Dataset excerpts:
● ● ● ● ● ● ●

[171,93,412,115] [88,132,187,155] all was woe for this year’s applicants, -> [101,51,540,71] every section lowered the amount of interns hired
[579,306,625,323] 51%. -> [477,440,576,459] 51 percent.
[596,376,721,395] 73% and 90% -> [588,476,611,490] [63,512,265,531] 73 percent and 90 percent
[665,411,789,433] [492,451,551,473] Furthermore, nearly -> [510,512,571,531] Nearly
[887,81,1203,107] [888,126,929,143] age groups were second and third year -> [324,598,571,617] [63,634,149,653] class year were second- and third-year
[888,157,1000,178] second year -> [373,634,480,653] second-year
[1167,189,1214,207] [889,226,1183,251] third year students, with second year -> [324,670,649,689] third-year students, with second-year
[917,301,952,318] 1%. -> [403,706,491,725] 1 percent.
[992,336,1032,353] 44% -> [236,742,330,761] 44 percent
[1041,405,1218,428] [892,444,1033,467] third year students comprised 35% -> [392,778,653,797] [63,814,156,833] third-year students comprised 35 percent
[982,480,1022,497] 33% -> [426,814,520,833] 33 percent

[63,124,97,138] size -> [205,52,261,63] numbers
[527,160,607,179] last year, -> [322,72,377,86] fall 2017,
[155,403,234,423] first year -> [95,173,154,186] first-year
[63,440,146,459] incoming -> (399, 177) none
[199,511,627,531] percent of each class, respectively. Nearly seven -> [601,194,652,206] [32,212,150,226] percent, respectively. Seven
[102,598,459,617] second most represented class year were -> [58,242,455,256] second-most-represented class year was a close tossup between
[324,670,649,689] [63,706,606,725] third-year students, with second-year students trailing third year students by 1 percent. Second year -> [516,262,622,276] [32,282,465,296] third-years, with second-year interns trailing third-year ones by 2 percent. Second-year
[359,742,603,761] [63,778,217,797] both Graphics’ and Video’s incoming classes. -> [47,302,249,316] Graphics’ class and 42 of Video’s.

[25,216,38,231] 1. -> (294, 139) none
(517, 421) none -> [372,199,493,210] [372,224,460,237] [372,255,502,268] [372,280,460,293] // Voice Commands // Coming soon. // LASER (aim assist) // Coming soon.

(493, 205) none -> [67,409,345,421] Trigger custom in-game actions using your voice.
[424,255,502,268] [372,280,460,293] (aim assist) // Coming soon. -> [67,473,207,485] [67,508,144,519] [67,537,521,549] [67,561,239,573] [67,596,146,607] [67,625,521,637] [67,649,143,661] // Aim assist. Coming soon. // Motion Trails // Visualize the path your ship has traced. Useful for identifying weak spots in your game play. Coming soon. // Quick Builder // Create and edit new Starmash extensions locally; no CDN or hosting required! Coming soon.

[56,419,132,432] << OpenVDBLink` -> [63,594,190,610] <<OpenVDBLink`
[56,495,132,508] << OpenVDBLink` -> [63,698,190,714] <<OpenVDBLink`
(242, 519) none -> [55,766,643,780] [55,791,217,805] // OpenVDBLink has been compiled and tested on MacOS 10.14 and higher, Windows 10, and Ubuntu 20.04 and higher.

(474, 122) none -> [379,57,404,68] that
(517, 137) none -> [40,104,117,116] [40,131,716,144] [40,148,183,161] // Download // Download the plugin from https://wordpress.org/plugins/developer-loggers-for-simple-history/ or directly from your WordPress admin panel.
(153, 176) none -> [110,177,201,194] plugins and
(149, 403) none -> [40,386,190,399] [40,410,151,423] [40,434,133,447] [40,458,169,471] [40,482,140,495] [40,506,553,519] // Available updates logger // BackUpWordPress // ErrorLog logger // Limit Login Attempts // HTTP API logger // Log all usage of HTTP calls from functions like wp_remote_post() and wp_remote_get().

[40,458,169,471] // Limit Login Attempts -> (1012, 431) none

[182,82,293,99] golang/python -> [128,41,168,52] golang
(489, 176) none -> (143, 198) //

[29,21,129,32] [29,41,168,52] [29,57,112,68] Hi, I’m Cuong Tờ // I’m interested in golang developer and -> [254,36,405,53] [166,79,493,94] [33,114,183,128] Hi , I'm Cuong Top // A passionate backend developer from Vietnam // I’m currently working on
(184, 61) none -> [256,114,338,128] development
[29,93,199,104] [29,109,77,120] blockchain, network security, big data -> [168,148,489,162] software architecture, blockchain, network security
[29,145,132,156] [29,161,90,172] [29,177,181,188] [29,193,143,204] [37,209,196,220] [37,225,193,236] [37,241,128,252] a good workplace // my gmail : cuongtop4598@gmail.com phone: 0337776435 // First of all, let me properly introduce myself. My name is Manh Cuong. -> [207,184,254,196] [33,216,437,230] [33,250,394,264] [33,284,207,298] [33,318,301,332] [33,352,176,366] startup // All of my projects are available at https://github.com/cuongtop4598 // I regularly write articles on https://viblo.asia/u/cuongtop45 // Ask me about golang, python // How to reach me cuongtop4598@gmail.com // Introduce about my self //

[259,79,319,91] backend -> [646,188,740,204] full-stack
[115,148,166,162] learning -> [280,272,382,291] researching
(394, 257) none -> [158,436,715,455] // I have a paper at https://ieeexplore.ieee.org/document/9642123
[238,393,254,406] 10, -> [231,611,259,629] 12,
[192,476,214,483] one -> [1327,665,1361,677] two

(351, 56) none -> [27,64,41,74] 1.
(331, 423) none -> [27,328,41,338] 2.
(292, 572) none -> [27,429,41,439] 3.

● ● ● ● ● ● ●

PROBLEM DESCRIPTION: The answer is the run of lines above from the line containing "(149, 403) none" through the line containing "[29,93,199,104] [29,109,77,120] blockchain, network", copied exactly and alone.

WRITTEN SOLUTION:
(149, 403) none -> [40,386,190,399] [40,410,151,423] [40,434,133,447] [40,458,169,471] [40,482,140,495] [40,506,553,519] // Available updates logger // BackUpWordPress // ErrorLog logger // Limit Login Attempts // HTTP API logger // Log all usage of HTTP calls from functions like wp_remote_post() and wp_remote_get().

[40,458,169,471] // Limit Login Attempts -> (1012, 431) none

[182,82,293,99] golang/python -> [128,41,168,52] golang
(489, 176) none -> (143, 198) //

[29,21,129,32] [29,41,168,52] [29,57,112,68] Hi, I’m Cuong Tờ // I’m interested in golang developer and -> [254,36,405,53] [166,79,493,94] [33,114,183,128] Hi , I'm Cuong Top // A passionate backend developer from Vietnam // I’m currently working on
(184, 61) none -> [256,114,338,128] development
[29,93,199,104] [29,109,77,120] blockchain, network security, big data -> [168,148,489,162] software architecture, blockchain, network security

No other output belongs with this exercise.